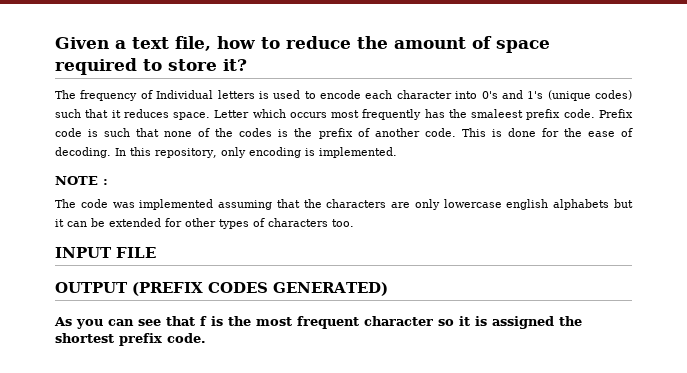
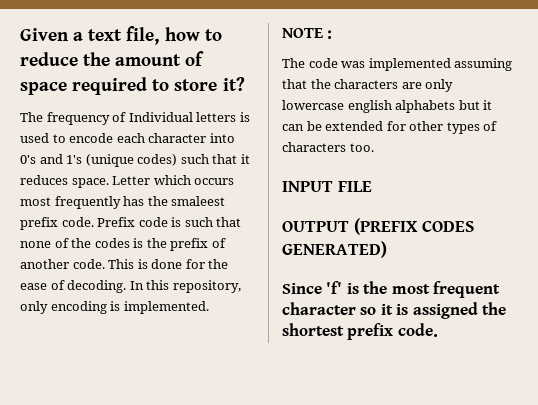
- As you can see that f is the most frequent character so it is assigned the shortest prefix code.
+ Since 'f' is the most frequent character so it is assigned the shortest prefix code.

* * *

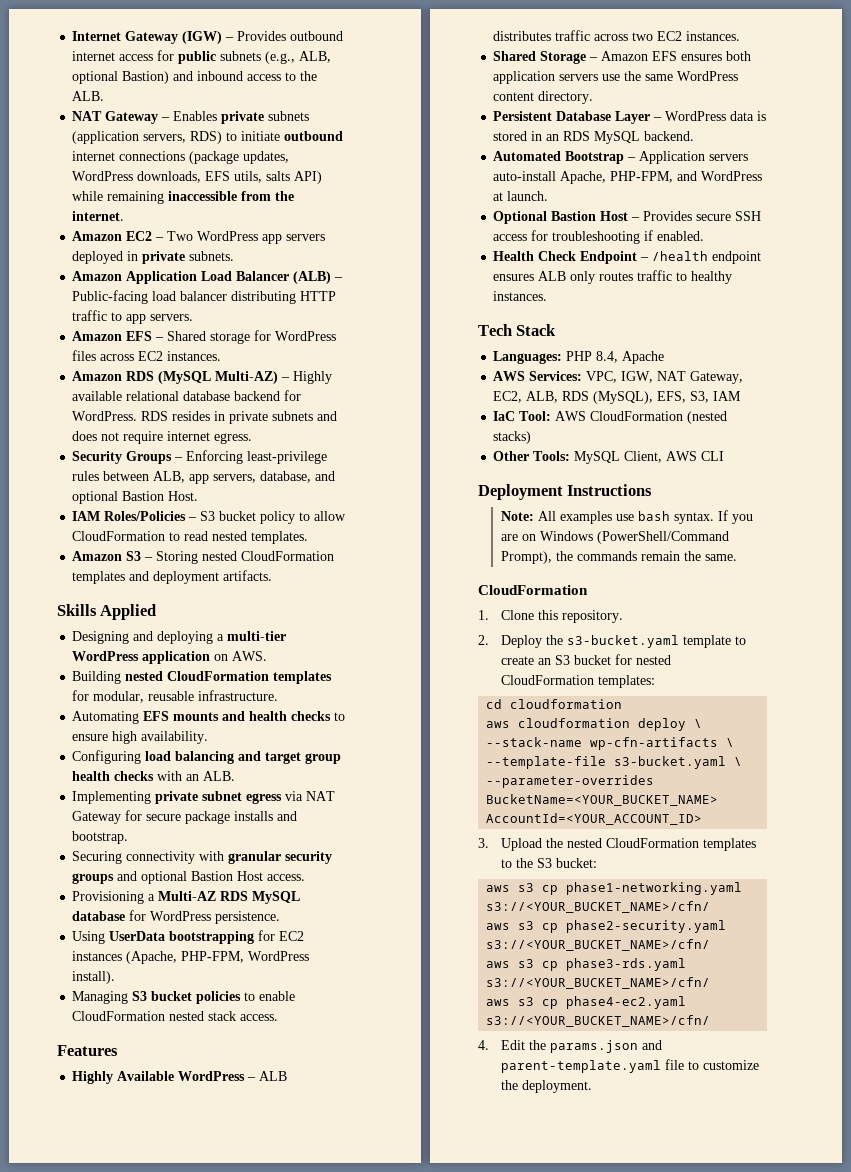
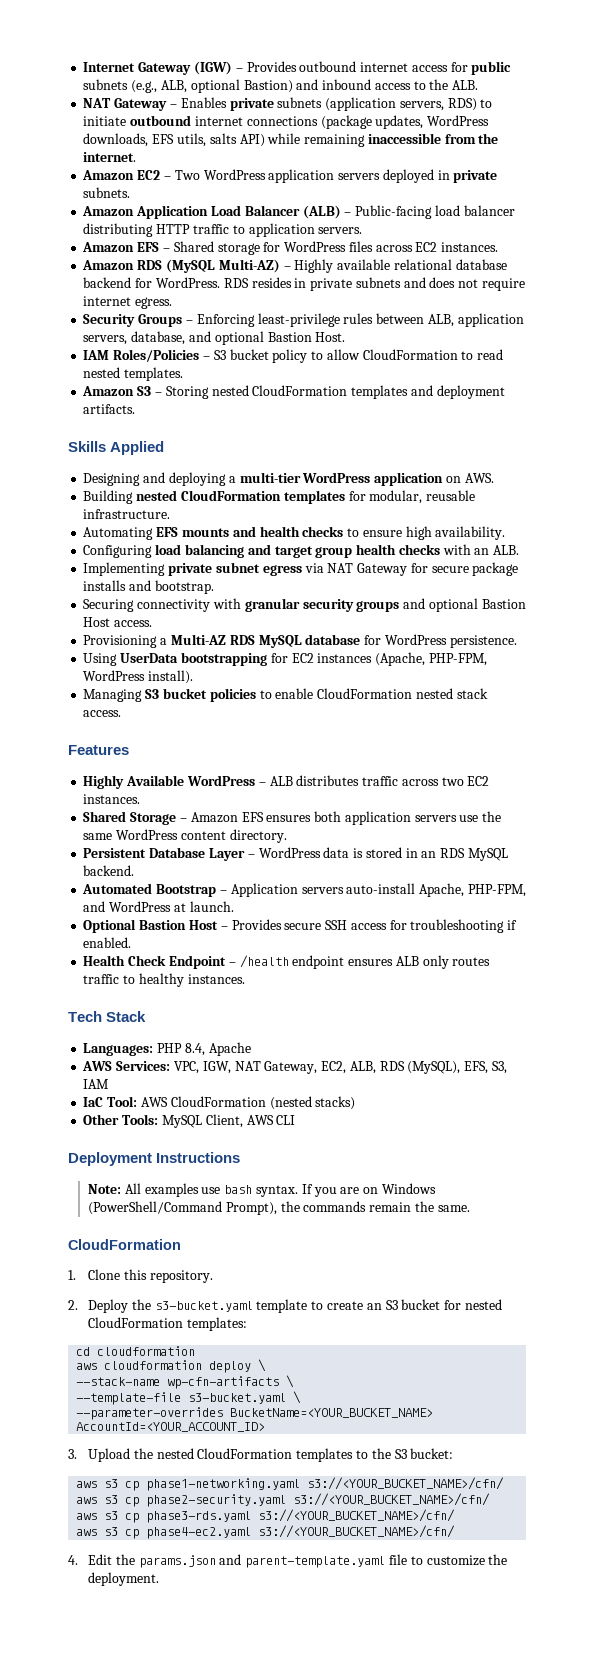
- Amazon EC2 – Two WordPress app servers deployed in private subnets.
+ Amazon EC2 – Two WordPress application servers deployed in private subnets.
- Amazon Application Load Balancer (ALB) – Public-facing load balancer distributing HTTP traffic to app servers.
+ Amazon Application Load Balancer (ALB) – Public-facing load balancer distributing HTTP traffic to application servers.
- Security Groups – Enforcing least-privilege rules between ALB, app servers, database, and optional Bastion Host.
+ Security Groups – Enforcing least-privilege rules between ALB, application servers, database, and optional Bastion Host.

_TO DO_. A copy of each line above that holds the word "balancer" is the expected answer.

_ANSWER BELOW_.
- Amazon Application Load Balancer (ALB) – Public-facing load balancer distributing HTTP traffic to app servers.
+ Amazon Application Load Balancer (ALB) – Public-facing load balancer distributing HTTP traffic to application servers.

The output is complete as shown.